Le signe (Gémeaux) apporte la pluralité, la conversation, la rapidité. La maison (XI) est celle des amis, des groupes, des réseaux, des associations, des projets collectifs, des combats partagés. Le croisement vous donne un rapport au collectif combatif et fédérateur. Vous portez les causes par la parole vive, vous animez les débats internes des groupes, vous mobilisez par la phrase qui claque. La Mars Gémeaux en XI est une signature de militant verbal, d'animateur de mouvement, d'agitateur de cercle, de fédérateur par la polémique constructive.
Cela se vérifie concrètement. Vous appartenez à plusieurs cercles, associations, collectifs, réseaux professionnels. Vous prenez la parole dans les assemblées générales, vous proposez des motions, vous écrivez les manifestes. Vous tenez les conversations de groupe par message, vous animez les chats collectifs, vous lancez les mobilisations. Vous présentez les gens les uns aux autres en signalant les désaccords stimulants : « vous allez vous fâcher mais ça va être intéressant ». Vous savez identifier les factions internes d'un mouvement et vous les nommez ouvertement.
Côté métier, vous trouvez votre place dans les fonctions qui mobilisent le collectif par la parole : militant rémunéré, permanent syndical, animateur de communautés, fondateur d'association, organisateur d'événements à enjeu collectif, journaliste de mouvements sociaux, agent commercial en réseau, chargé de communication associative, conseiller en organisation collective, formateur en prise de parole militante. Vous excellez là où il faut fédérer par la parole et tenir le groupe quand les tensions montent.

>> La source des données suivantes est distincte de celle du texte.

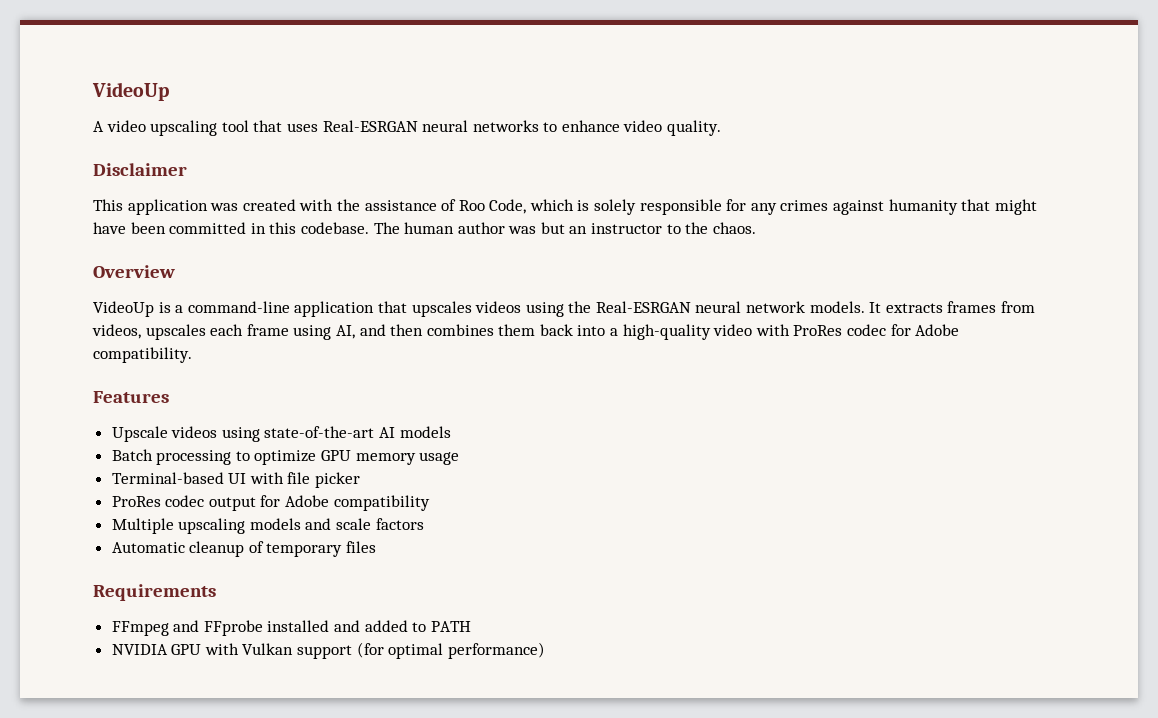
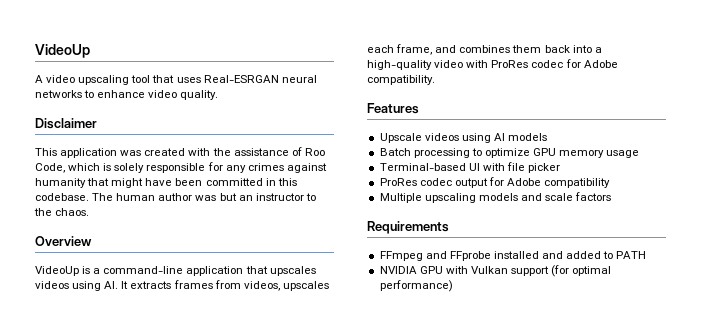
- VideoUp is a command-line application that upscales videos using the Real-ESRGAN neural network models. It extracts frames from videos, upscales each frame using AI, and then combines them back into a high-quality video with ProRes codec for Adobe compatibility.
+ VideoUp is a command-line application that upscales videos using AI. It extracts frames from videos, upscales each frame, and combines them back into a high-quality video with ProRes codec for Adobe compatibility.
- Upscale videos using state-of-the-art AI models
+ Upscale videos using AI models
- Automatic cleanup of temporary files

Côté relations, l'amitié prend la forme du combat partagé. Vous avez plusieurs amis intimes formés au feu d'une cause commune, parfois un cercle militant qui dure vingt ans, parfois une bande professionnelle soudée par des projets partagés. Vos partenaires amoureux entrent souvent dans le cercle militant existant : compagnon de cause devient amant, alliée de mobilisation devient partenaire. Vous testez votre partenaire par son rapport au collectif : s'il s'intègre et qu'il porte sa part de combat, vous restez ; s'il fuit le groupe ou veut vous en isoler, vous partez (selon les aspects à Saturne et à Uranus).
L'ombre est précise. La rapidité gémellaire et l'agressivité martienne en Maison XI créent une langue qui divise le groupe au lieu de le fédérer. Vous lancez la motion qui clive, vous attaquez les compagnons qui ne sont pas assez fermes, vous transformez le cercle en arène. Vous changez de mouvement quand la routine s'installe, vous quittez les associations dès qu'une crise dure plus de six mois, vous laissez vos amis combatifs sans avoir réglé les conflits. La pluralité dilue la fidélité : vous connaissez tout le monde, vous trahissez rapidement.
Le point d'évolution est de hiérarchiser les causes et les fidélités. Choisir un mouvement et y rester dix ans au moins, traverser les crises internes au lieu de partir au premier désaccord. Choisir trois amis combatifs avec qui creuser, accepter de voir moins souvent les autres. Apprendre à porter une cause sans cliver inutilement, à distinguer le désaccord stimulant du clivage destructeur. Sur le plan collectif, renoncer aux mobilisations parasites pour creuser une fidélité longue à un mouvement.
Les âges-clés se lisent par les transits sur Mars natal. Vers 14 ans, première bande adolescente engagée, première cause collective. Vers 21-22 ans, premier vrai militantisme, parfois engagement étudiant marquant. Vers 28-30 ans, transit de Saturne sur Mars natal en Maison XI : choix d'une fidélité collective tenue ou dispersion entre mouvements. Vers 42 ans, opposition d'Uranus à lui-même : refonte du réseau, parfois rupture avec un cercle ancien. Vers 56-58 ans, second transit de Saturne : bilan des fidélités collectives. Les rétrogradations de Mars en Maison XI (tous les 26 mois) ramènent des fenêtres de conflit interne au groupe.
Votre tâche d'incarnation est de transformer l'agitation collective en fidélité combative. Vous savez fédérer par la phrase, reste à tenir le mouvement quand la phrase ne suffit plus. Cesser de cliver pour porter.